Вдруг Сосна отпустил Мишу Капку, сплюнул себе под ноги, поднял с травы свою трубу-баритон и заявил:

– Раз такое дело, сами играйте! Я с вами мараться не буду! – повернулся и пошел к мосту, качаясь на своих ногах-колесах.

– Не пугай, не пугай, изверг-мучитель! – крикнул ему вслед Миша Капка. – До-диез научись брать!..

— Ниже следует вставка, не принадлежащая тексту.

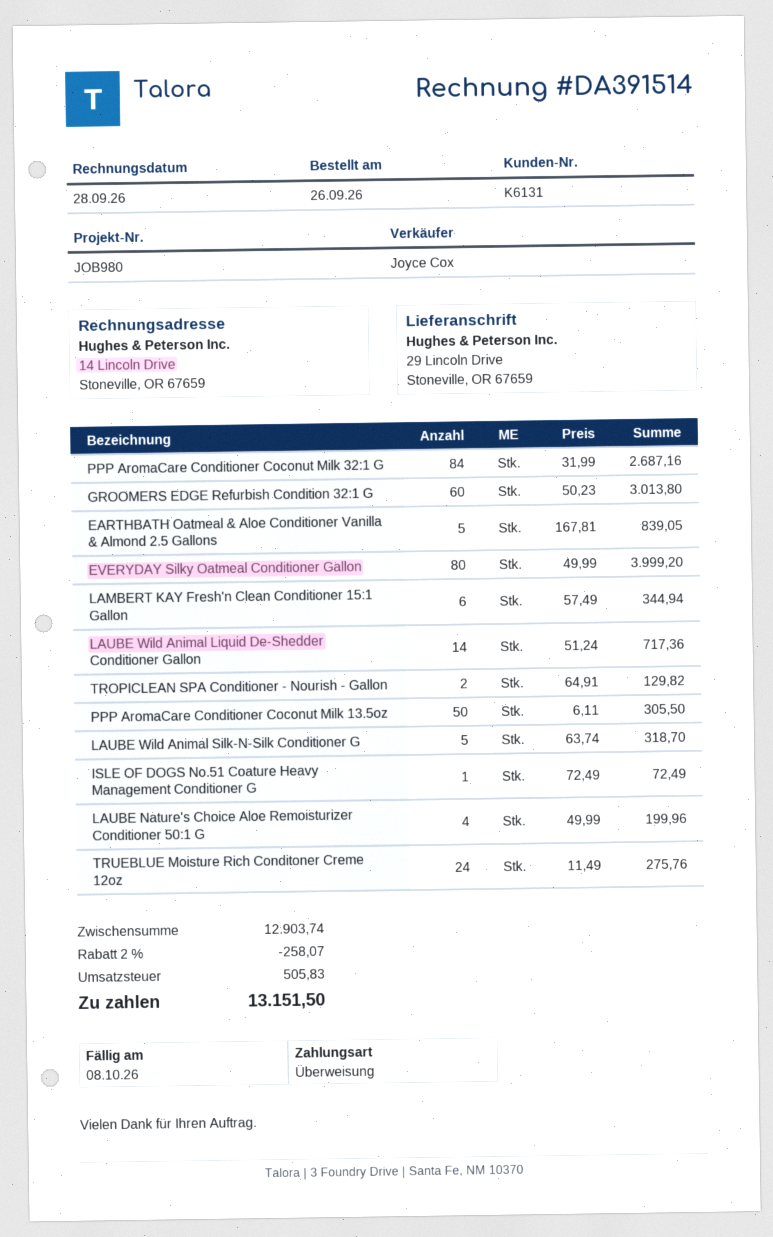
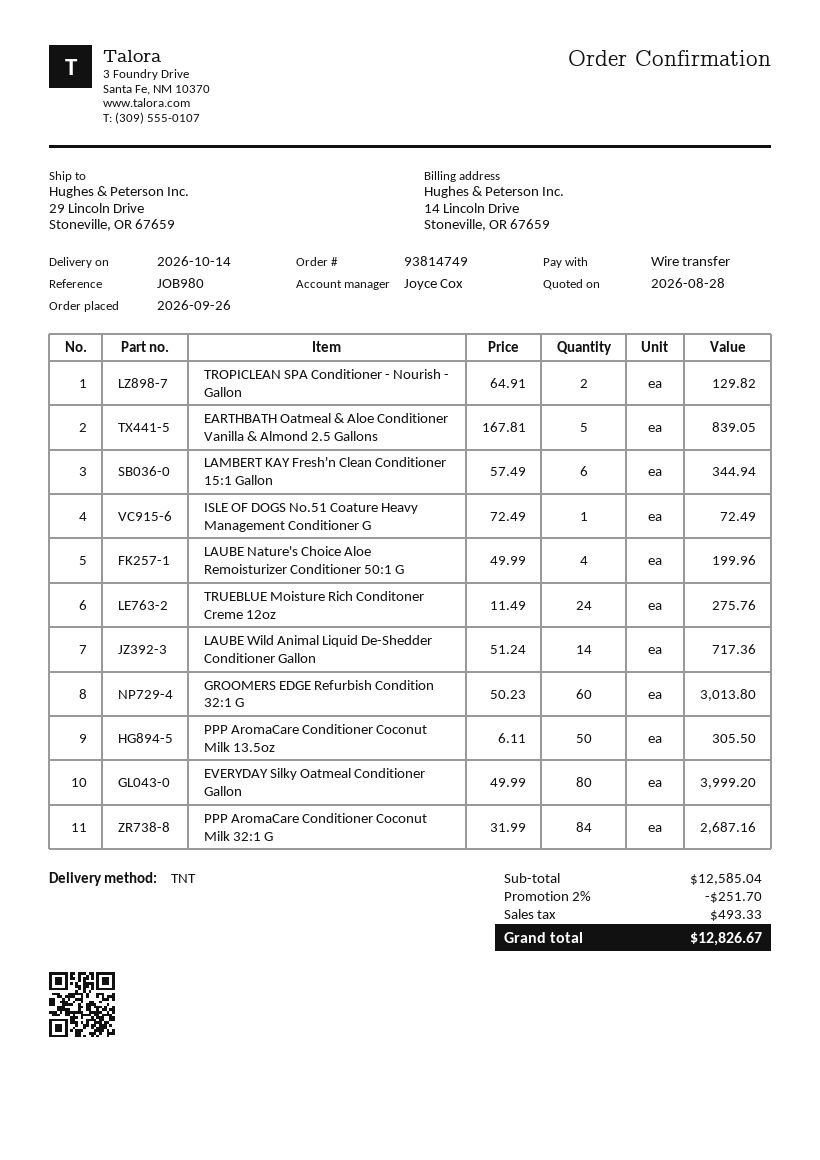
LAUBE Wild Animal Silk-N-Silk Conditioner G: 5 x 63.74 = 318.70 -> none
subtotal: 12903.74 -> 12585.04
discount: 2% = 258.07 -> 2% = 251.70
tax: 505.83 -> 493.33
total: 13151.50 -> 12826.67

Однако он уже навесил на себя огромный мокрый барабан и вместе с другими музыкантами вприскочку (оттого что был в одной сандалетке) заспешил к мосту следом за покинувшим их Сосной.

Полина Ивановна натягивала в это время на свои могучие телеса, докрасна сожженные солнцем, просторный сарафан и громогласно комментировала их уход:

– Вытягли на свою голову! Хай бы они все утопли, черти с того света!..

Они догнали Сосну за орешником, на железнодорожной насыпи, по обе стороны которой тянулись стежки к городу. Стежка была узкая, и они двигались гуськом. Впереди раскачивался на ногах-колесах Сосна, за ним, чуть приотстав, пылили ногами музыканты, а шеренгу замыкал Миша Капка, тащивший перед собой все еще мокрый, а потому чрезмерно тяжелый барабан, из-за которого торчала лишь половина Мишиной головы вместе с крохотными глазками, что позволяло ему видеть дорогу.

Двигаясь в таком порядке, они вели следующий разговор:

– Митюха, стой! Чего ты от нас, как русак от лисицы, скачешь? Вот уж верно говорят: цена зайцу две деньги, а бежит на сто рублей! – прокрикивал Сосне Яков Деревяненко (1-й альт, седой бобрик, грудь вперед, незадачливый охотник и первейший враль).

– Митюха, зачем ты в бутылку лезешь? Что ты, Мишку не знаешь? Он только с нами герой, забодай его комар!.. – урезонивал Сосну Нестер Козодуб (1-й тенор, козлиная бородка, зеленые веснушки, порожние бутылки в авоське).

– Митюха, глянь, где солнце стоит! А в пять часов жмурика выносят! Ты ж сам на пять часов похороны назначил! – напоминал Прохор Груша (2-й тенор, нос от уха до уха, буро-синего цвета, непьющий, а стало быть, и сейчас трезвый). И обращался за поддержкой к плевшемуся за ним Григорию Пархоменко: – Я так говорю или не так?

– Так, – односложно отвечал Пархоменко (2-й альт, шея в три складки, слова произносит лишь в крайнем случае, даже под хмельком).

Митрофан Сосна не отвечал, точно ничего не слышал. Потом поднялся на насыпь, перешагнул через рельсы и пошел по другой, параллельной стежке.

– Иди, иди, изверг-мучитель! – крикнул ему из-за барабана Миша Капка и со злостью стряхнул с ноги мешавшую ему сандалетку. Сандалетка улетела в орешник и, угодив на сук, повисла на нем.